* REQUIRED ACTION
Please retype the data in full and exactly; the pictures are not part of the copy.

[PROVIDED RECORDS Boundary: Start]

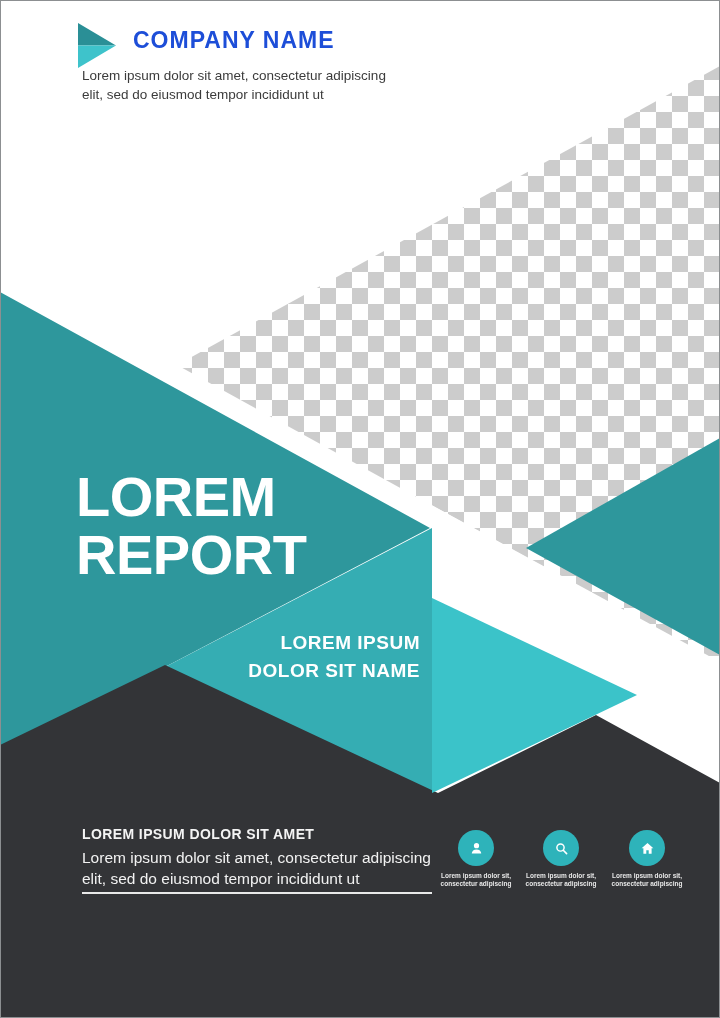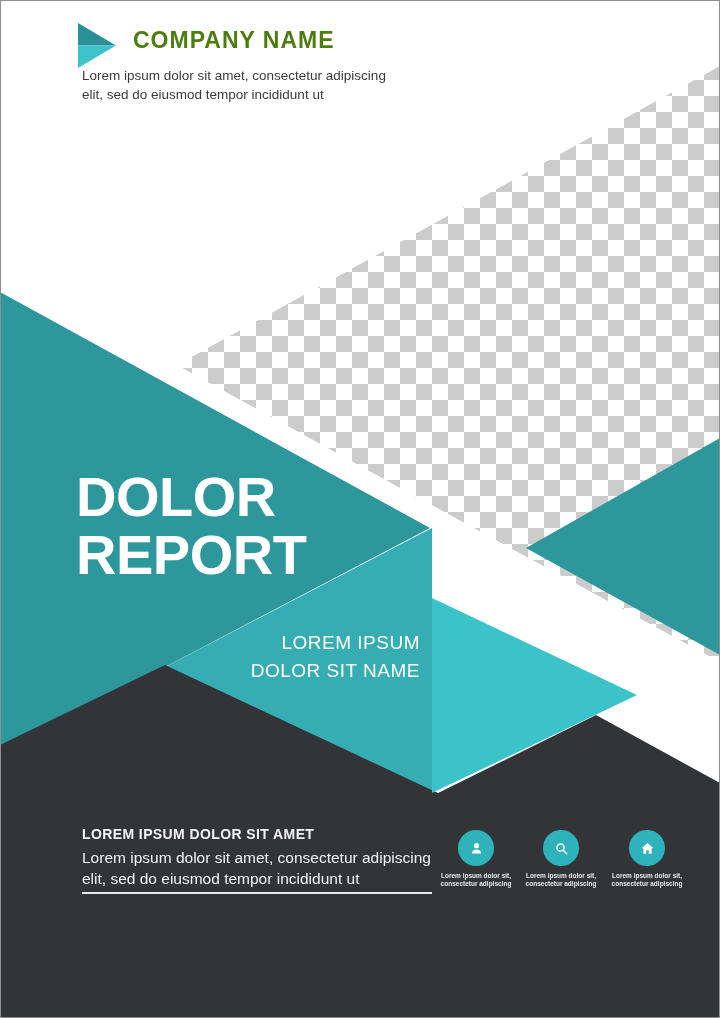--- a/index.html
+++ b/index.html
@@ -7,28 +7,28 @@
     position:relative;width:720px;height:1018px;background:#ffffff;overflow:hidden;
     font-family:"Liberation Sans","DejaVu Sans",sans-serif;
   }
   .bg-svg{position:absolute;left:0;top:0;width:720px;height:1018px;display:block;}
   .page-border{position:absolute;left:0;top:0;right:0;bottom:0;
     box-shadow:inset 0 0 0 1px #8c8f91;pointer-events:none;z-index:50;}
 
   
   .logo{position:absolute;left:78px;top:23px;width:38px;height:45px;}
   .company-name{position:absolute;left:133px;top:27px;font-size:23px;font-weight:bold;
-    color:#4d7c0f;letter-spacing:1px;white-space:nowrap;}
+    color:#1d4ed8;letter-spacing:1px;white-space:nowrap;}
   .tagline{position:absolute;left:82px;top:66px;font-size:13.5px;color:#3b3b3b;line-height:19px;}
 
   
   .hero-title{position:absolute;left:76px;top:468px;color:#ffffff;font-weight:bold;
     font-size:56px;line-height:58px;letter-spacing:-.5px;}
   .hero-sub{position:absolute;right:300px;top:629px;text-align:right;color:#ffffff;
-    font-size:19px;font-weight:normal;line-height:27.5px;letter-spacing:.5px;}
+    font-size:19px;font-weight:bold;line-height:27.5px;letter-spacing:.5px;}
 
   
   .footer-heading{position:absolute;left:82px;top:826px;color:#f4f4f4;font-size:14px;
     font-weight:bold;letter-spacing:.4px;}
   .footer-body{position:absolute;left:82px;top:847px;color:#f2f2f2;font-size:15.5px;line-height:21px;}
   .footer-divider{position:absolute;left:82px;top:892px;width:350px;height:2px;background:#e9e9e9;}
 
   .feature{position:absolute;top:830px;width:76px;text-align:center;}
   .f1{left:438px;} .f2{left:523px;} .f3{left:609px;}
   .feature-circle{width:36px;height:36px;border-radius:50%;background:#2eb3ba;margin:0 auto;
@@ -69,21 +69,21 @@
     <polygon points="0,0 38,22.5 0,22.5" fill="#2a8f96"></polygon>
     <polygon points="0,22.5 38,22.5 0,45" fill="#3ec3cb"></polygon>
   </svg>
   <div class="company-name">COMPANY NAME</div>
   <div class="tagline">
     <div>Lorem ipsum dolor sit amet, consectetur adipiscing</div>
     <div>elit, sed do eiusmod tempor incididunt ut</div>
   </div>
 
   <div class="hero-title">
-    <div>DOLOR</div>
+    <div>LOREM</div>
     <div>REPORT</div>
   </div>
 
   <div class="hero-sub">
     <div>LOREM IPSUM</div>
     <div>DOLOR SIT NAME</div>
   </div>
 
   <div class="footer-heading">LOREM IPSUM DOLOR SIT AMET</div>
   <div class="footer-body">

[PROVIDED RECORDS Boundary: End]

* RESULT OF THE TASK
--- a/index.html
+++ b/index.html
@@ -7,28 +7,28 @@
     position:relative;width:720px;height:1018px;background:#ffffff;overflow:hidden;
     font-family:"Liberation Sans","DejaVu Sans",sans-serif;
   }
   .bg-svg{position:absolute;left:0;top:0;width:720px;height:1018px;display:block;}
   .page-border{position:absolute;left:0;top:0;right:0;bottom:0;
     box-shadow:inset 0 0 0 1px #8c8f91;pointer-events:none;z-index:50;}
 
   
   .logo{position:absolute;left:78px;top:23px;width:38px;height:45px;}
   .company-name{position:absolute;left:133px;top:27px;font-size:23px;font-weight:bold;
-    color:#4d7c0f;letter-spacing:1px;white-space:nowrap;}
+    color:#1d4ed8;letter-spacing:1px;white-space:nowrap;}
   .tagline{position:absolute;left:82px;top:66px;font-size:13.5px;color:#3b3b3b;line-height:19px;}
 
   
   .hero-title{position:absolute;left:76px;top:468px;color:#ffffff;font-weight:bold;
     font-size:56px;line-height:58px;letter-spacing:-.5px;}
   .hero-sub{position:absolute;right:300px;top:629px;text-align:right;color:#ffffff;
-    font-size:19px;font-weight:normal;line-height:27.5px;letter-spacing:.5px;}
+    font-size:19px;font-weight:bold;line-height:27.5px;letter-spacing:.5px;}
 
   
   .footer-heading{position:absolute;left:82px;top:826px;color:#f4f4f4;font-size:14px;
     font-weight:bold;letter-spacing:.4px;}
   .footer-body{position:absolute;left:82px;top:847px;color:#f2f2f2;font-size:15.5px;line-height:21px;}
   .footer-divider{position:absolute;left:82px;top:892px;width:350px;height:2px;background:#e9e9e9;}
 
   .feature{position:absolute;top:830px;width:76px;text-align:center;}
   .f1{left:438px;} .f2{left:523px;} .f3{left:609px;}
   .feature-circle{width:36px;height:36px;border-radius:50%;background:#2eb3ba;margin:0 auto;
@@ -69,21 +69,21 @@
     <polygon points="0,0 38,22.5 0,22.5" fill="#2a8f96"></polygon>
     <polygon points="0,22.5 38,22.5 0,45" fill="#3ec3cb"></polygon>
   </svg>
   <div class="company-name">COMPANY NAME</div>
   <div class="tagline">
     <div>Lorem ipsum dolor sit amet, consectetur adipiscing</div>
     <div>elit, sed do eiusmod tempor incididunt ut</div>
   </div>
 
   <div class="hero-title">
-    <div>DOLOR</div>
+    <div>LOREM</div>
     <div>REPORT</div>
   </div>
 
   <div class="hero-sub">
     <div>LOREM IPSUM</div>
     <div>DOLOR SIT NAME</div>
   </div>
 
   <div class="footer-heading">LOREM IPSUM DOLOR SIT AMET</div>
   <div class="footer-body">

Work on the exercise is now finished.